### What this task involves:
The reply should hold only the lines below beginning at the one with "[312,98,417,120] web-Szignó ->" and ending at the one with "(806, 747) none -> (187, 1120) //", copied exactly, with every picture left out.

#### Dataset content

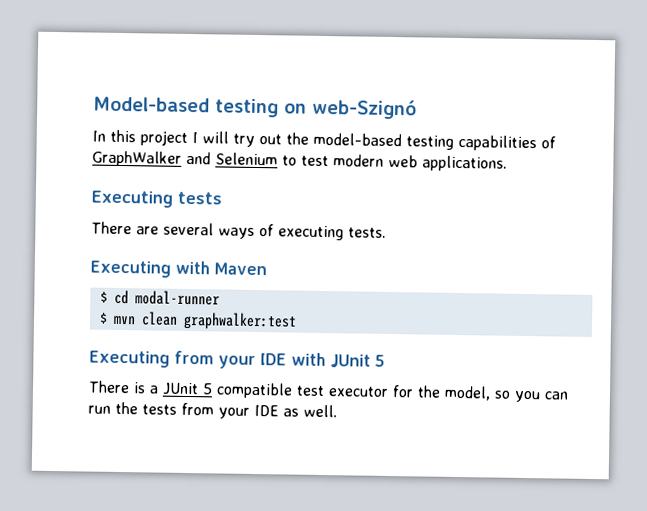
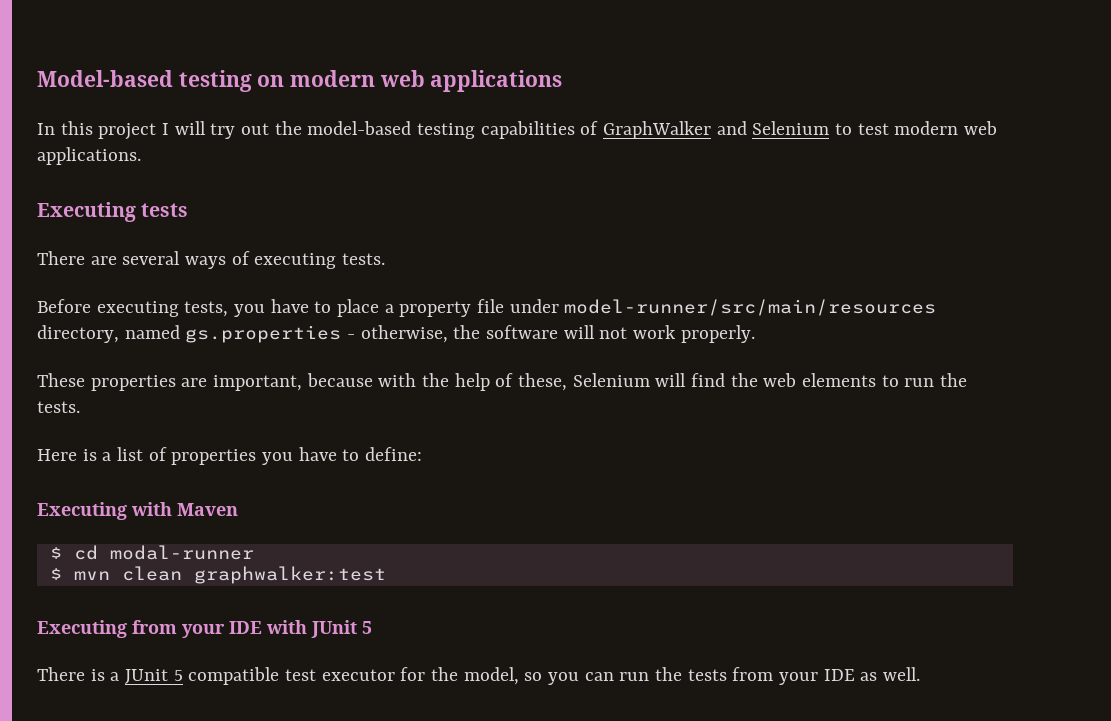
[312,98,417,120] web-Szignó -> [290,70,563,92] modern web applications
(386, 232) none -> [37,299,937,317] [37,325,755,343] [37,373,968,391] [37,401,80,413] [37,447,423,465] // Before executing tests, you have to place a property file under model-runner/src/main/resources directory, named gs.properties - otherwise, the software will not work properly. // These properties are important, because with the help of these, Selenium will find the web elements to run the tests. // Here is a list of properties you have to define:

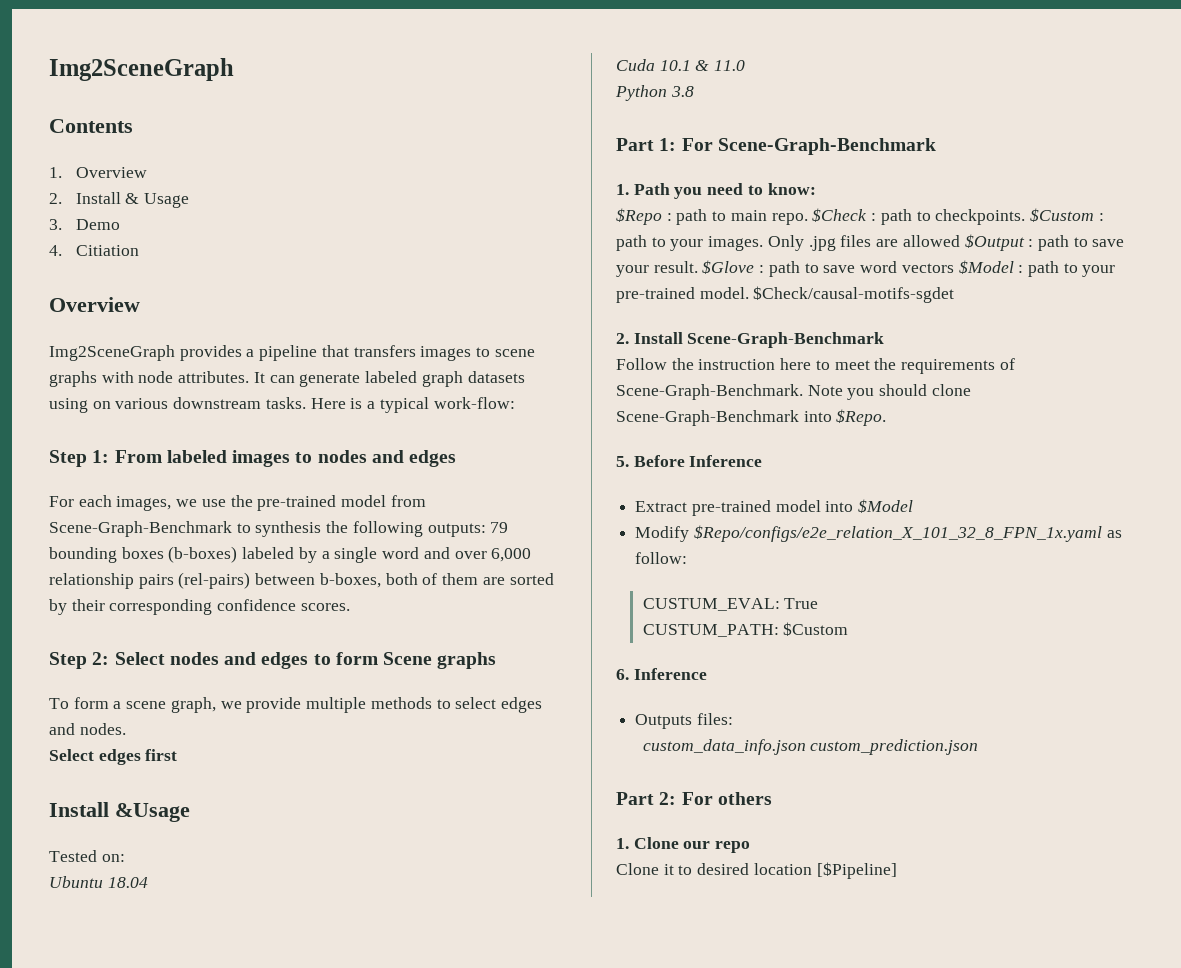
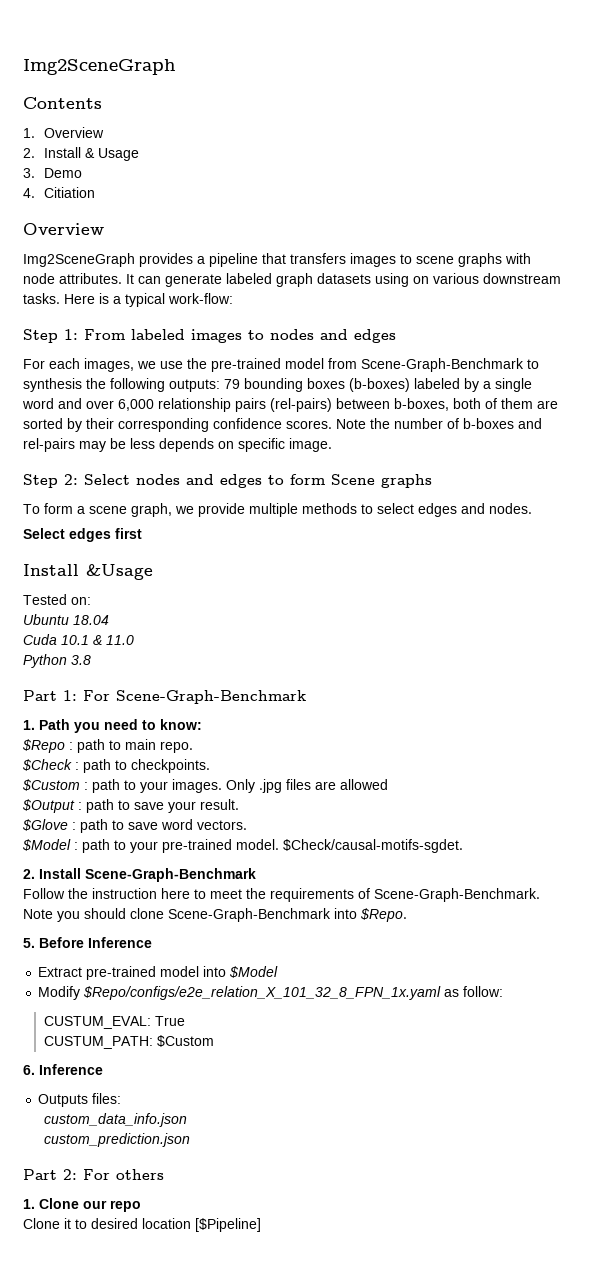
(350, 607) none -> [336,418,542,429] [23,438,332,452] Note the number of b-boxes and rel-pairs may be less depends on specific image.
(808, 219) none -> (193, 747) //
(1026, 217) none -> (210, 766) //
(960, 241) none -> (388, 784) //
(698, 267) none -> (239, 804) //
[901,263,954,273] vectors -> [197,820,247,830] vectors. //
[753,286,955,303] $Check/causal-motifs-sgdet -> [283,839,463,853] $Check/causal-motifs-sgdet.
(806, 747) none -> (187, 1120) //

########
#### Dataset content

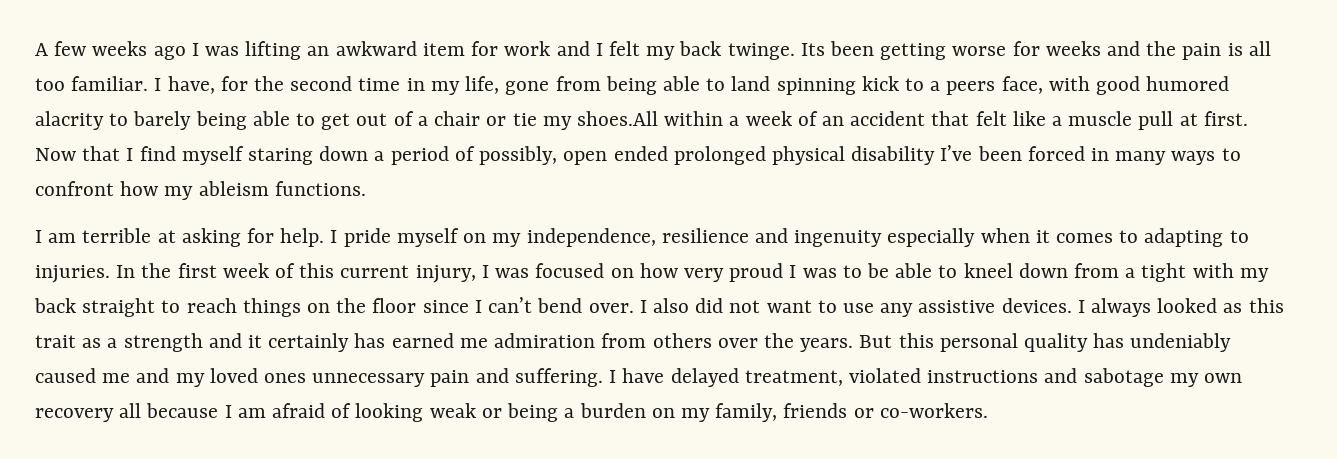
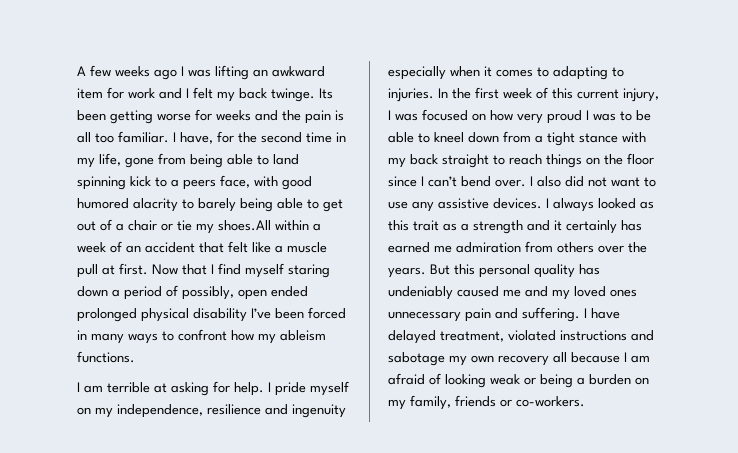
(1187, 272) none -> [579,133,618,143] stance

########
#### Dataset content

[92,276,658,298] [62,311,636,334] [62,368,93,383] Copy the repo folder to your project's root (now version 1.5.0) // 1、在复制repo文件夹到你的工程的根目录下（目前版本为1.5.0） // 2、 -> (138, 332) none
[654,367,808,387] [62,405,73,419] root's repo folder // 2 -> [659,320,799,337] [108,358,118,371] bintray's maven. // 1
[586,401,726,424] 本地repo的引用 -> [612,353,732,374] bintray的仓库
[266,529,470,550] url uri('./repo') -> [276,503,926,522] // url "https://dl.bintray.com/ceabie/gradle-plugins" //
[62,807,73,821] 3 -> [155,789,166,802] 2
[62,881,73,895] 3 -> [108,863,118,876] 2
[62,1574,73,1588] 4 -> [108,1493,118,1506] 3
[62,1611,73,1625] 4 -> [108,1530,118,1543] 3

########

### Written reply:
[312,98,417,120] web-Szignó -> [290,70,563,92] modern web applications
(386, 232) none -> [37,299,937,317] [37,325,755,343] [37,373,968,391] [37,401,80,413] [37,447,423,465] // Before executing tests, you have to place a property file under model-runner/src/main/resources directory, named gs.properties - otherwise, the software will not work properly. // These properties are important, because with the help of these, Selenium will find the web elements to run the tests. // Here is a list of properties you have to define:

(350, 607) none -> [336,418,542,429] [23,438,332,452] Note the number of b-boxes and rel-pairs may be less depends on specific image.
(808, 219) none -> (193, 747) //
(1026, 217) none -> (210, 766) //
(960, 241) none -> (388, 784) //
(698, 267) none -> (239, 804) //
[901,263,954,273] vectors -> [197,820,247,830] vectors. //
[753,286,955,303] $Check/causal-motifs-sgdet -> [283,839,463,853] $Check/causal-motifs-sgdet.
(806, 747) none -> (187, 1120) //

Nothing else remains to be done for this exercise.